Despite this ruling, Cvoro persisted in arguing that her claim was based solely on U.S. law—that is, a Jones Act claim that Carnival was vicariously liable for the negligence of the shore-side physicians in Serbia that it selected to treat her carpal tunnel syndrome. Cvoro even invited the arbitrator to find in favor of Carnival because, she contended, she had no cause of action under Panamanian law. On that score, it is undisputed that Panamanian law does not recognize a claim based on vicarious liability for shore-side malpractice occurring after a seaman leaves the vessel.

As the parties’ experts at arbitration generally agreed, Panamanian law recognizes that Cvoro, as a seafarer who was injured aboard a vessel, has a labor (contractual) cause of action and a tort cause of action for negligence against Carnival. The labor claim under Panamanian law is akin to a no-fault maintenance and cure claim under U.S. law. Panamanian law also recognizes a claim related to disability compensation for any occupational injury or illness irrespective of fault, but Cvoro did not pursue this remedy. In addition, Panamanian law recognizes a seafarer’s action for the negligence of her employer or the shipowner, such as a claim for Carnival’s negligent hiring of the shore-side physicians. But Cvoro did not pursue a direct negligence claim against Carnival either.

E. Arbitrator’s Final Award

Even though Cvoro conceded that she had not pursued any cause of action under Panamanian law, in its final award, the arbitrator examined Cvoro’s possible claims under Panamanian law, based on both labor and tort law. First, as to a claim for maintenance and cure, the arbitrator found that such a claim failed because Cvoro did not contest that Carnival satisfied its obligations to provide assistance, room and board, and medical care. As to a disability claim, the arbitrator determined that, because Cvoro’s claim was based solely on the medical negligence of the shore-side physicians in Serbia, which occurred after she signed off the Carnival Dream, Carnival had no obligation to pay any disability. Moreover, the arbitrator concluded that Cvoro’s tort-based claim failed because she did not establish that Carnival was directly negligent in any way. Accordingly, the arbitrator dismissed Cvoro’s claims.

II. PROCEDURAL HISTORY

A. District Court Proceedings

In May 2016, Cvoro filed the instant suit in the district court in the United States District Court for the Southern District of Florida, seeking to (1) "vacate and/or alternatively to deny recognition and enforcement" of the arbitral award under Article V of the Convention on the Recognition and Enforcement of Foreign Arbitral Awards (the "New York Convention" or the "Convention") (Count I) and (2) then litigate the merits of her Jones Act claim based on Carnival’s alleged vicarious liability for the malpractice of the shore-side doctors it selected to treat her (Count II) and an overlapping claim under general maritime law for damages caused by the doctors’ malpractice (Count III). After preliminary motions, the district court bifurcated the proceeding to adjudicate first the threshold and potentially dispositive issue of Cvoro’s request that the district court refuse to enforce the arbitral award.

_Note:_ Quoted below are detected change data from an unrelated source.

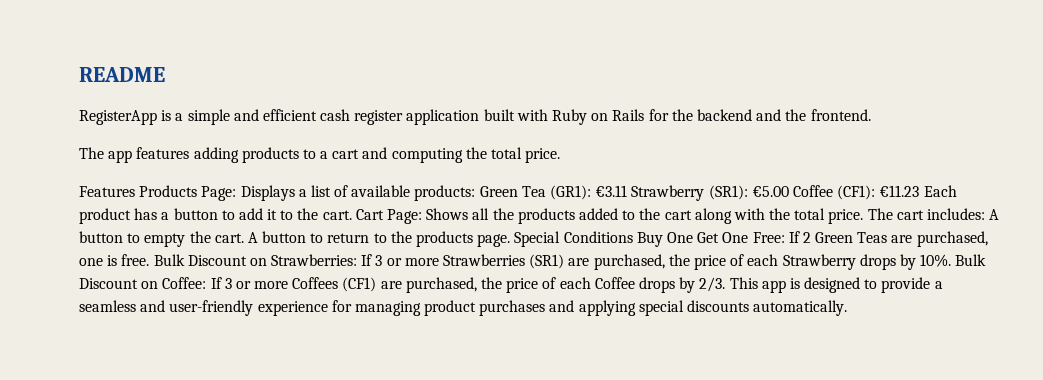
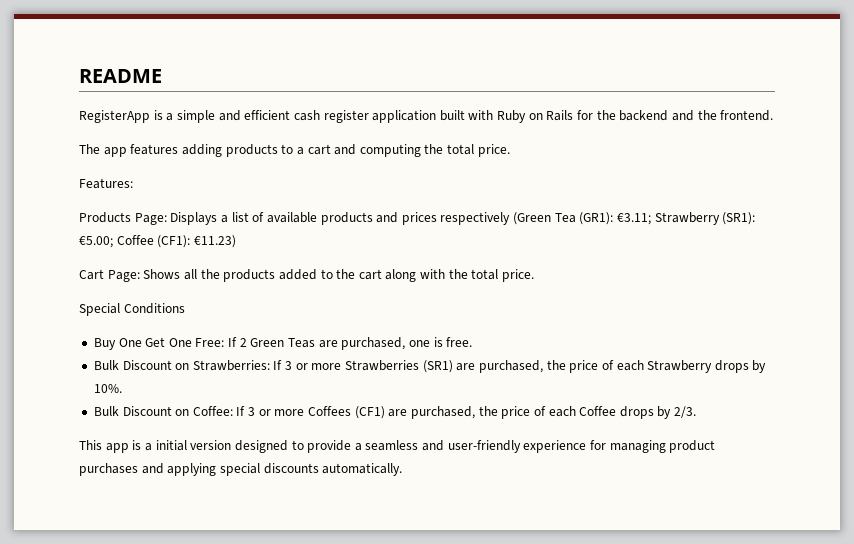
- Features Products Page:
+ Features:
+ Products Page:
- Displays a list of available products: Green Tea (GR1):
+ Displays a list of available products and prices respectively (Green Tea (GR1):
- €3.11 Strawberry (SR1):
+ €3.11; Strawberry (SR1):
- €5.00 Coffee (CF1):
+ €5.00; Coffee (CF1):
- €11.23 Each product has a button to add it to the cart. Cart Page:
+ €11.23)
+ Cart Page:
- Shows all the products added to the cart along with the total price. The cart includes: A button to empty the cart. A button to return to the products page. Special Conditions Buy One Get One Free:
+ Shows all the products added to the cart along with the total price.
+ Special Conditions
+ Buy One Get One Free:
- If 2 Green Teas are purchased, one is free. Bulk Discount on Strawberries:
+ If 2 Green Teas are purchased, one is free.
+ Bulk Discount on Strawberries:
- If 3 or more Strawberries (SR1) are purchased, the price of each Strawberry drops by 10%. Bulk Discount on Coffee:
+ If 3 or more Strawberries (SR1) are purchased, the price of each Strawberry drops by 10%.
+ Bulk Discount on Coffee:
- If 3 or more Coffees (CF1) are purchased, the price of each Coffee drops by 2/3. This app is designed to provide a seamless and user-friendly experience for managing product purchases and applying special discounts automatically.
+ If 3 or more Coffees (CF1) are purchased, the price of each Coffee drops by 2/3.
+ This app is a initial version designed to provide a seamless and user-friendly experience for managing product purchases and applying special discounts automatically.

The Convention on the Recognition and Enforcement of Foreign Arbitral Awards is commonly known as the New York Convention. See New York Convention, June 10, 1958, 21 U.S.T. 2517, 330 U.N.T.S. 38.

Because Cvoro’s request to deny recognition and enforcement of the foreign arbitral award under the New York Convention was only ancillary to her Jones Act and general maritime law claims, we need not contemplate, and do not decide, whether the district court would have had subject matter jurisdiction had Cvoro solely moved to vacate the foreign arbitral award.

In further briefing on the issue, Cvoro argued that the arbitral award was void as being against U.S. public policy because the arbitrator applied Panamanian law, not U.S. law, which deprived her of the opportunity to assert a Jones Act claim against Carnival for vicarious liability. The arbitrator’s final award, therefore, refused to give her the Jones Act remedy available in the United States, to which she was entitled as a seafarer. On this basis, Cvoro argued that enforcing the final arbitral award violated U.S. public policy and thus must be vacated under Article V(2)(b) of the New York Convention.

In response, Carnival contended, inter alia, that the district court should deny the petition to vacate the arbitral award because: (1) Cvoro had a meaningful remedy in arbitration under Panamanian law; and (2) Cvoro’s arguments did not overcome the clear federal interest in enforcing arbitration awards under the New York Convention.

In April 2018, the district court issued its order denying Cvoro’s request that it refuse to enforce the arbitral award and dismissing her claims brought under the Jones Act and general maritime law. In assessing whether the arbitrator’s dismissal of Cvoro’s Jones Act claim violated U.S. public policy, the district court identified three American public policies that were at play. First, the United States has a strong federal policy favoring arbitration, which applies with special force in the field of international commerce. Second, the United States has an explicit, well-defined, and dominant public policy extending "special solicitude" to seamen, who are considered "wards of admiralty." And third, the Supreme Court has rejected the notion that all disputes must be resolved under U.S. law, even where foreign law provides a lesser remedy.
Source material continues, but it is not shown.